The wild corals that make up the Great Barrier Reef spawn on just a handful of nights each year, after the full moon in November and December.
The summertime love-in has always been a handbrake for scientists who have had just one shot a year to study the spectacular, synchronised release of sperm and eggs.
But things changed this winter when experts from the Australian Institute of Marine Science used their high-tech Townsville lab to get corals in the mood to do it six months early.
“It’s a pretty big deal,” says Lonidas Koukoumaftsis, the senior aquarist at the institute’s National Sea Simulator.
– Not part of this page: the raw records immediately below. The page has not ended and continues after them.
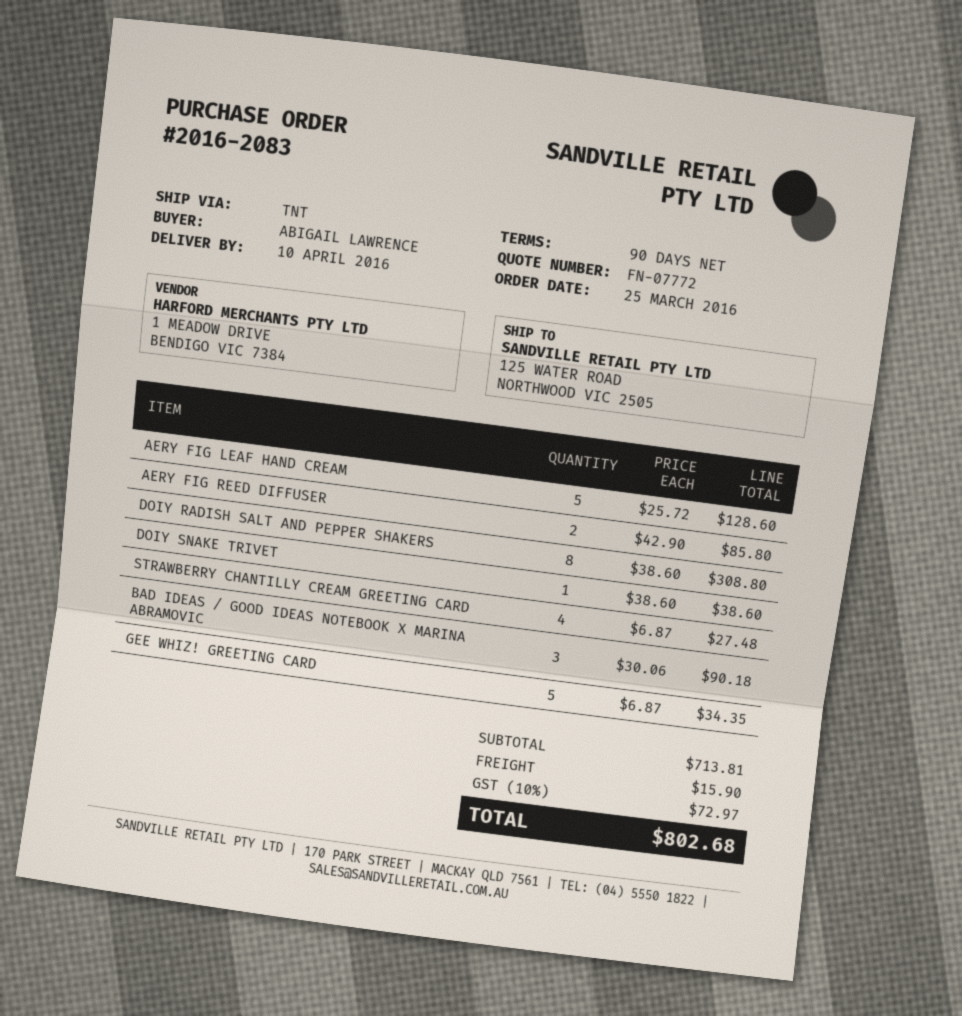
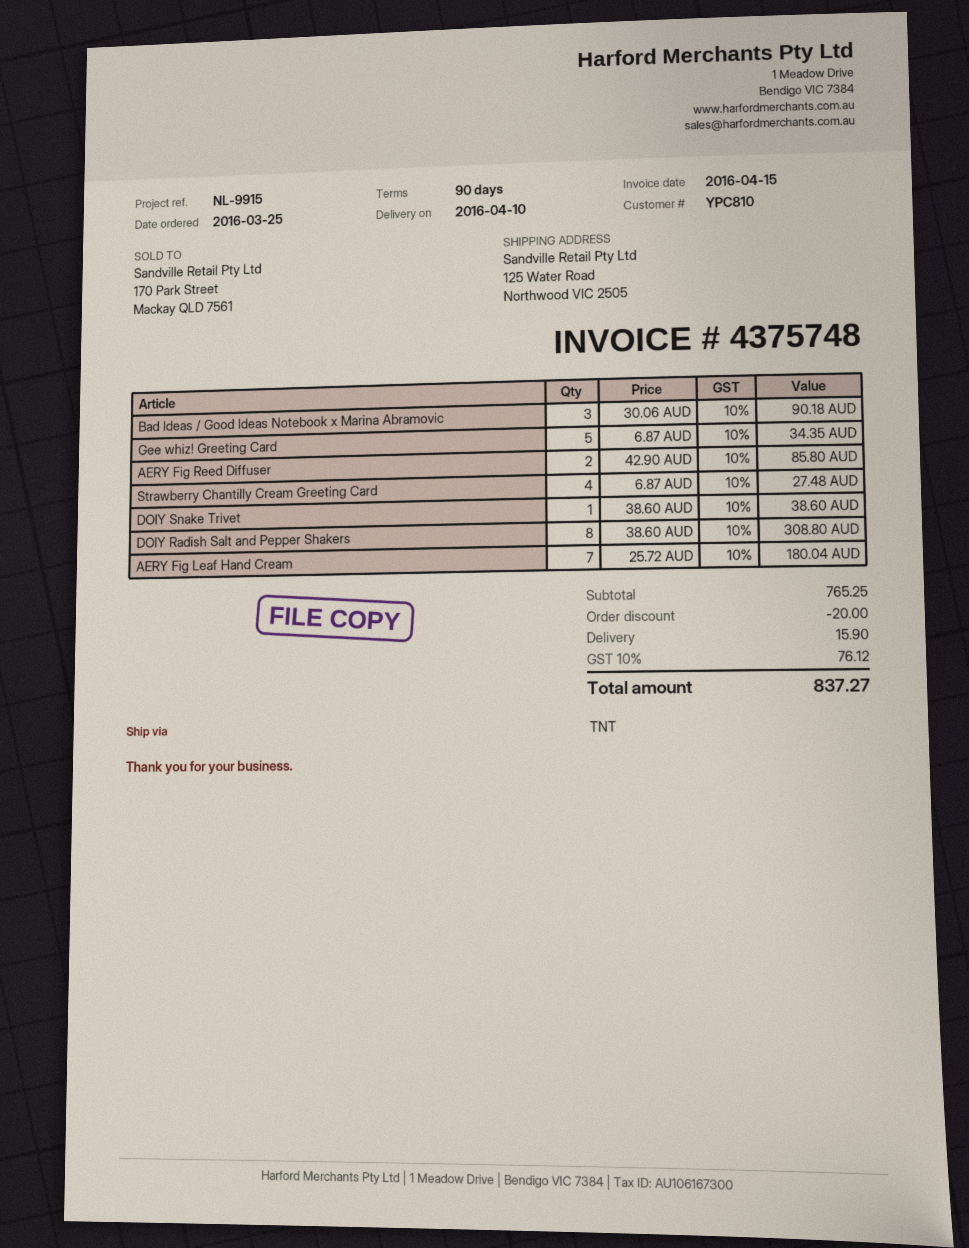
AERY FIG LEAF HAND CREAM: 5 x 25.72 = 128.60 -> 7 x 25.72 = 180.04
subtotal: 713.81 -> 765.25
discount: none -> 20.00
tax: 10% = 72.97 -> 10% = 76.12
total: 802.68 -> 837.27

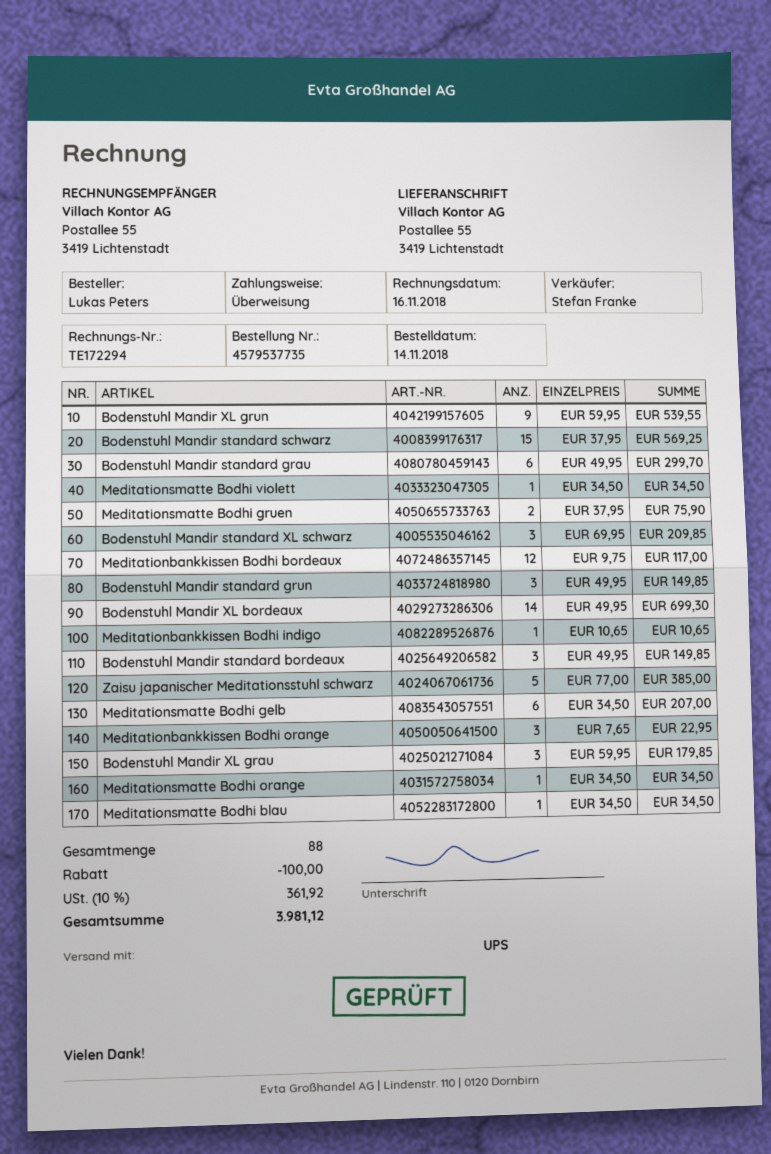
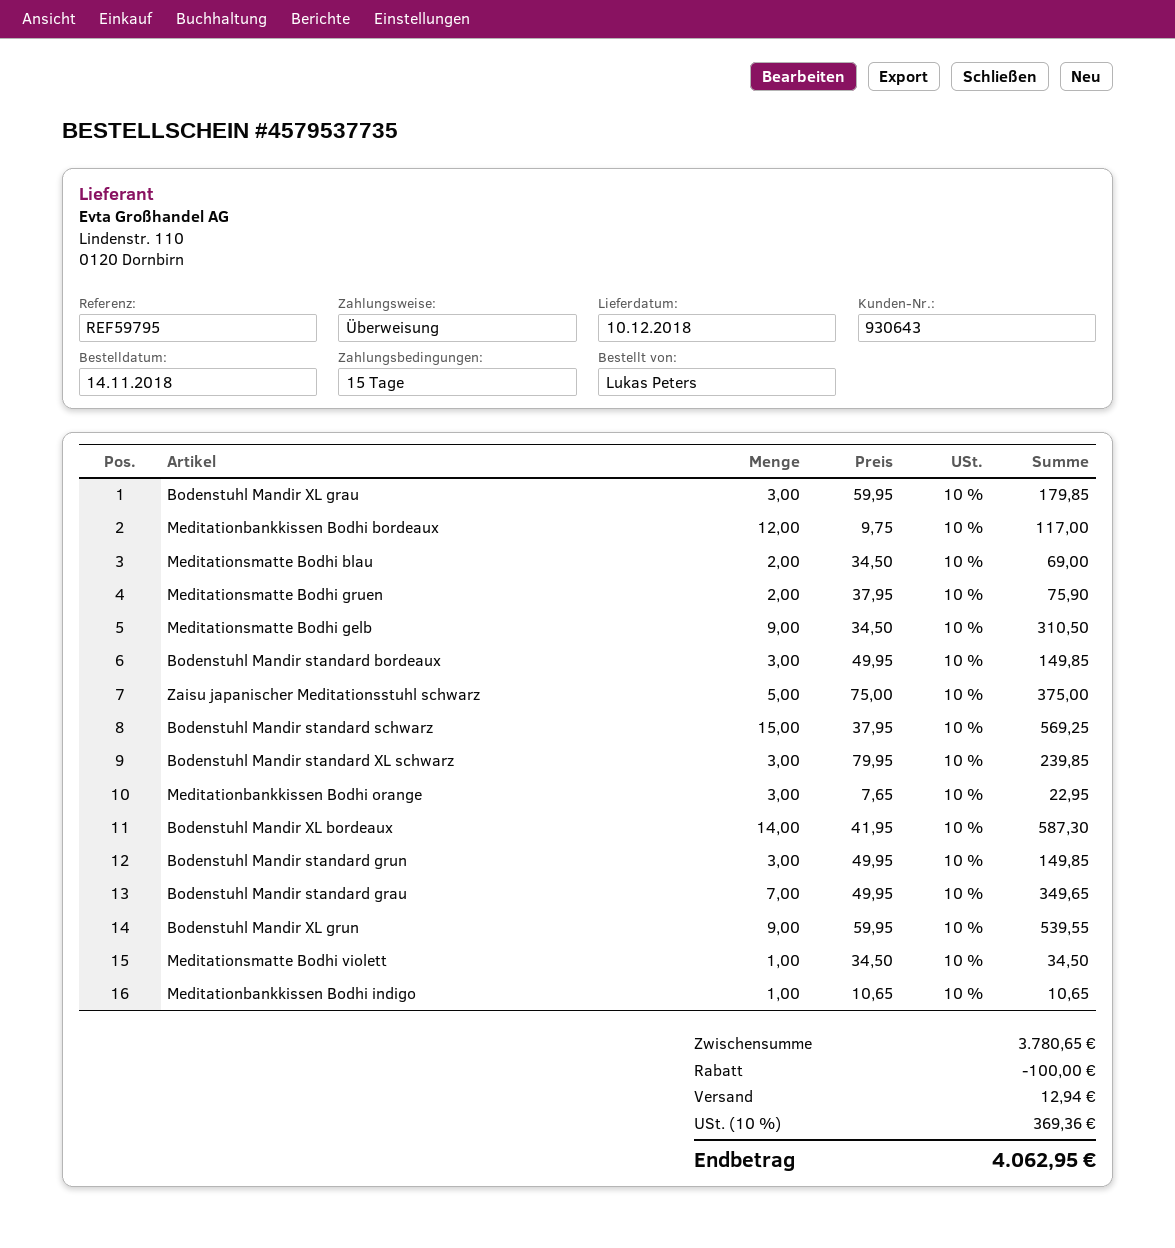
Bodenstuhl Mandir standard grau: 6 x 49.95 = 299.70 -> 7 x 49.95 = 349.65
Bodenstuhl Mandir standard XL schwarz: 3 x 69.95 = 209.85 -> 3 x 79.95 = 239.85
Bodenstuhl Mandir XL bordeaux: 14 x 49.95 = 699.30 -> 14 x 41.95 = 587.30
Zaisu japanischer Meditationsstuhl schwarz: 5 x 77.00 = 385.00 -> 5 x 75.00 = 375.00
Meditationsmatte Bodhi gelb: 6 x 34.50 = 207.00 -> 9 x 34.50 = 310.50
Meditationsmatte Bodhi orange: 1 x 34.50 = 34.50 -> none
Meditationsmatte Bodhi blau: 1 x 34.50 = 34.50 -> 2 x 34.50 = 69.00
shipping: none -> 12.94
tax: 10% = 361.92 -> 10% = 369.36
total: 3981.12 -> 4062.95

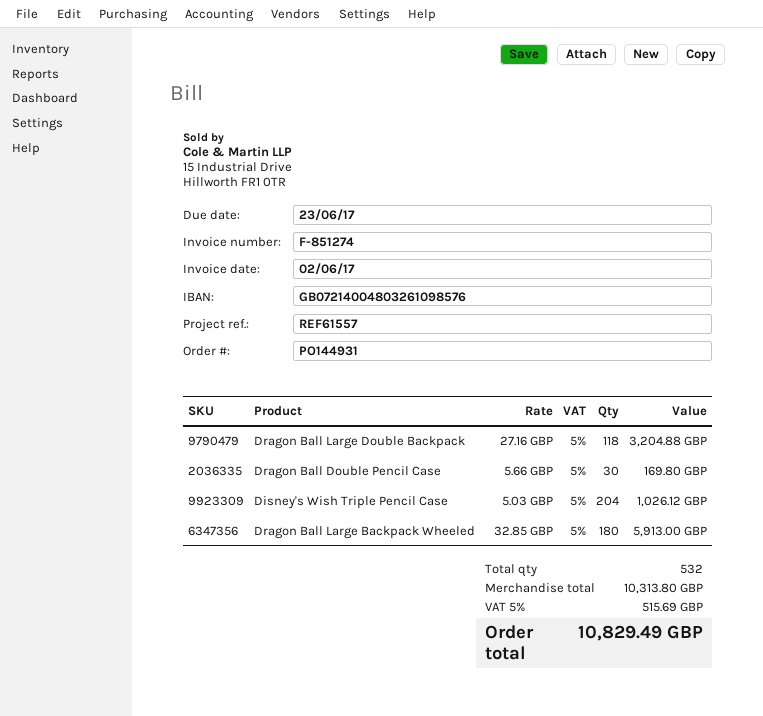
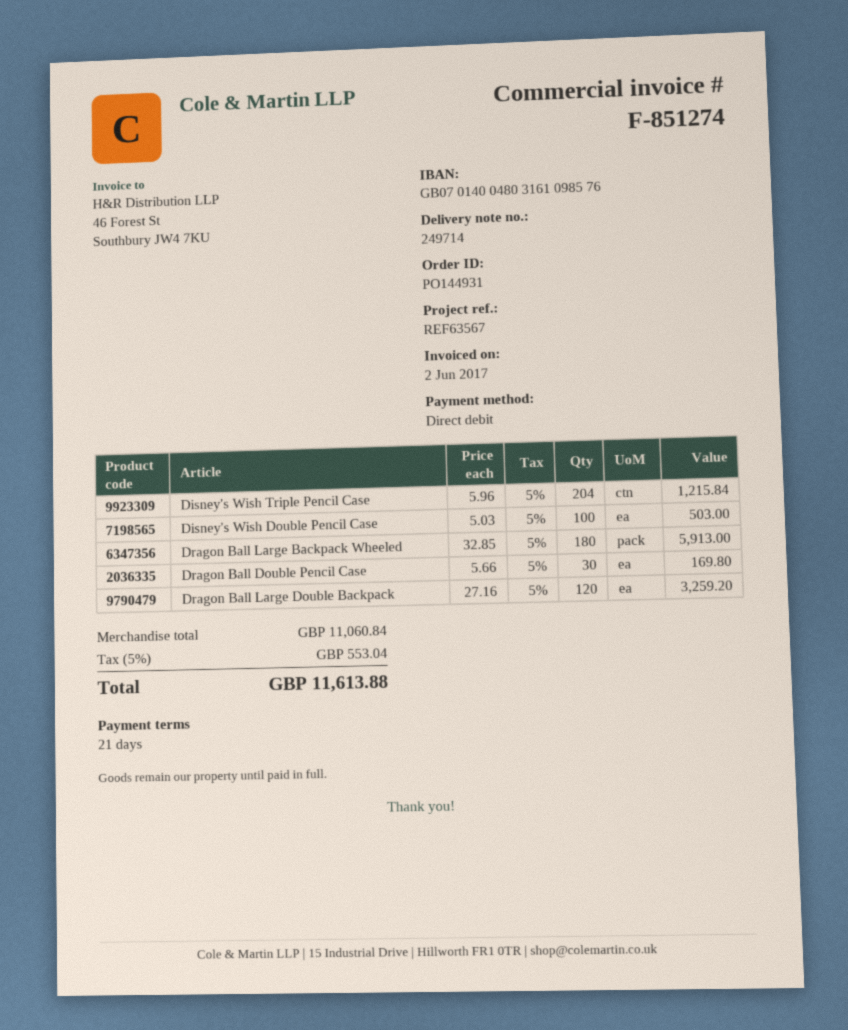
reference: REF61557 -> REF63567
bank account: GB07214004803261098576 -> GB07014004803161098576
Dragon Ball Large Double Backpack: 118 x 27.16 = 3204.88 -> 120 x 27.16 = 3259.20
Disney's Wish Triple Pencil Case: 204 x 5.03 = 1026.12 -> 204 x 5.96 = 1215.84
Disney's Wish Double Pencil Case: none -> 100 x 5.03 = 503.00
subtotal: 10313.80 -> 11060.84
tax: 5% = 515.69 -> 5% = 553.04
total: 10829.49 -> 11613.88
“In the SeaSim, we’ve been able to control the environmental conditions that allow them to spawn, things like water temperature and moonlight and the day length.
“The availability of larvae outside the normal summer spawning season means we can improve and speed up the research on coral reproductive biology because we have more opportunities to investigate.”
A total of 43 individual corals, across six different species, spawned out of season.
Four of those species produced juvenile corals that are already being used to test and fine tune research projects that will be carried out when the natural spawning occurs on the reef this summer.
In terms of the lab work, the next step will be to repeat the winter spawning next year. If all goes well, it could lead to a more consistent supply of farmed juvenile corals available for transplantation on degraded parts of the reef.
AIMS ecologist Carly Randall says scientists are in a race against time to scale up processes that will help restore the reef and help it adapt to climate change.
“If marine science and research can delay coral decline by 20 years, we have created a significant window of opportunity for climate adaptation measures to produce solutions and for global initiatives to curb emissions,” Randall says.
The babies produced this winter are the “grandchildren” of adult corals harvested from the Great Barrier Reef from 2014.
Those original corals produced the babies’ parents, a generation that has only ever existed in captivity.
It means the lab can now say it has facilitated every stage of life for the four coral species that produced babies this winter.